START SOURCE RECORDS

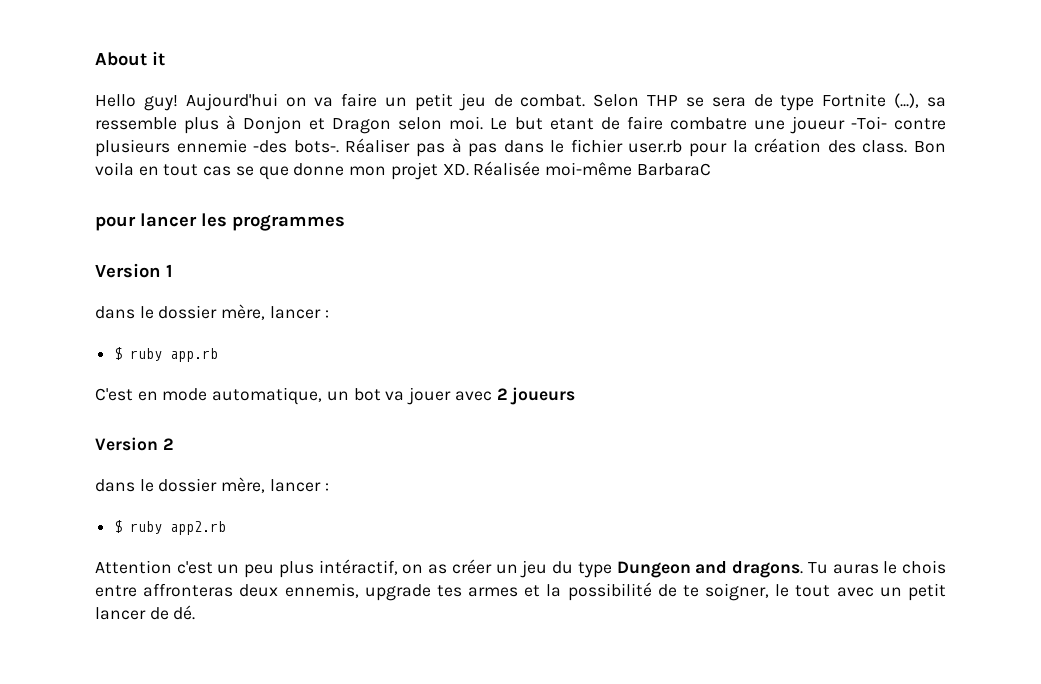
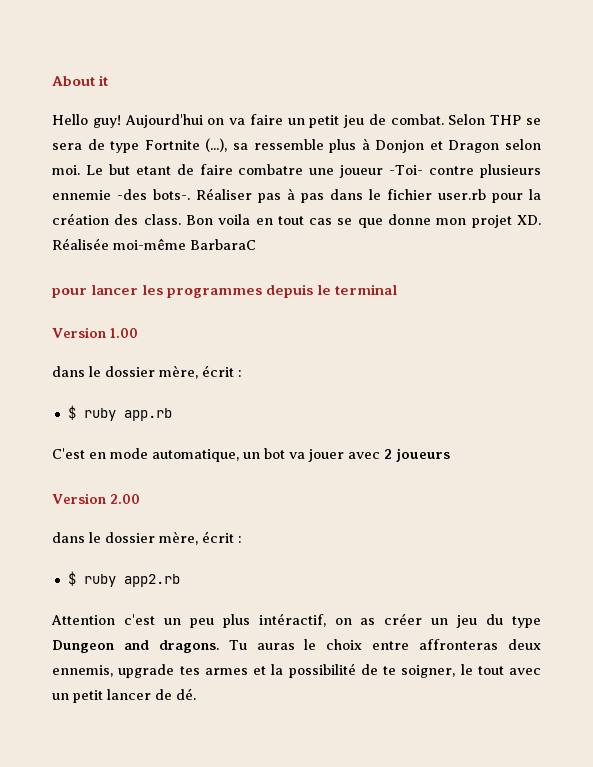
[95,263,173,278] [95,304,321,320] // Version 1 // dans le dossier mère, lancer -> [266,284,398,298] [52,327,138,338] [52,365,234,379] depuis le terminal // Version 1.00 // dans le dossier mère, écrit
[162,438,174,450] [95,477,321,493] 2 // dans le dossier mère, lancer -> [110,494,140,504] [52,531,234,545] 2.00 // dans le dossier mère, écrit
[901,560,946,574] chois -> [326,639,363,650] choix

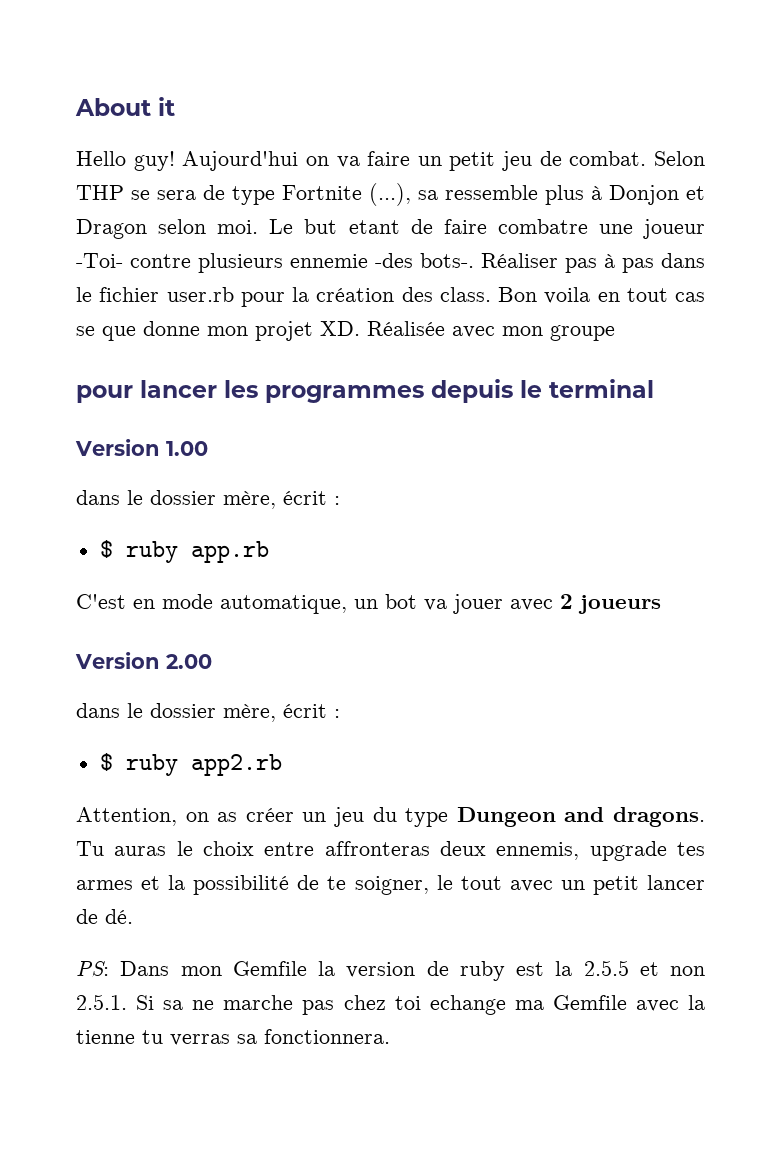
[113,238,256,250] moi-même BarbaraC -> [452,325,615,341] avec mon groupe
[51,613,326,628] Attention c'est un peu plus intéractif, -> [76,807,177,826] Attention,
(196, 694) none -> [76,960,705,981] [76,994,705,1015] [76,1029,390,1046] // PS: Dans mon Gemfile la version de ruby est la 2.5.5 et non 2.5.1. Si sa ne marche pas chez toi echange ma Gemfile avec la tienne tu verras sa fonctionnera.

END SOURCE RECORDS

▶ **YOUR ASSIGNMENT**:
Print the records again exactly. Skip every picture.

▶ **ANSWER TO THE PROBLEM**:
[95,263,173,278] [95,304,321,320] // Version 1 // dans le dossier mère, lancer -> [266,284,398,298] [52,327,138,338] [52,365,234,379] depuis le terminal // Version 1.00 // dans le dossier mère, écrit
[162,438,174,450] [95,477,321,493] 2 // dans le dossier mère, lancer -> [110,494,140,504] [52,531,234,545] 2.00 // dans le dossier mère, écrit
[901,560,946,574] chois -> [326,639,363,650] choix

[113,238,256,250] moi-même BarbaraC -> [452,325,615,341] avec mon groupe
[51,613,326,628] Attention c'est un peu plus intéractif, -> [76,807,177,826] Attention,
(196, 694) none -> [76,960,705,981] [76,994,705,1015] [76,1029,390,1046] // PS: Dans mon Gemfile la version de ruby est la 2.5.5 et non 2.5.1. Si sa ne marche pas chez toi echange ma Gemfile avec la tienne tu verras sa fonctionnera.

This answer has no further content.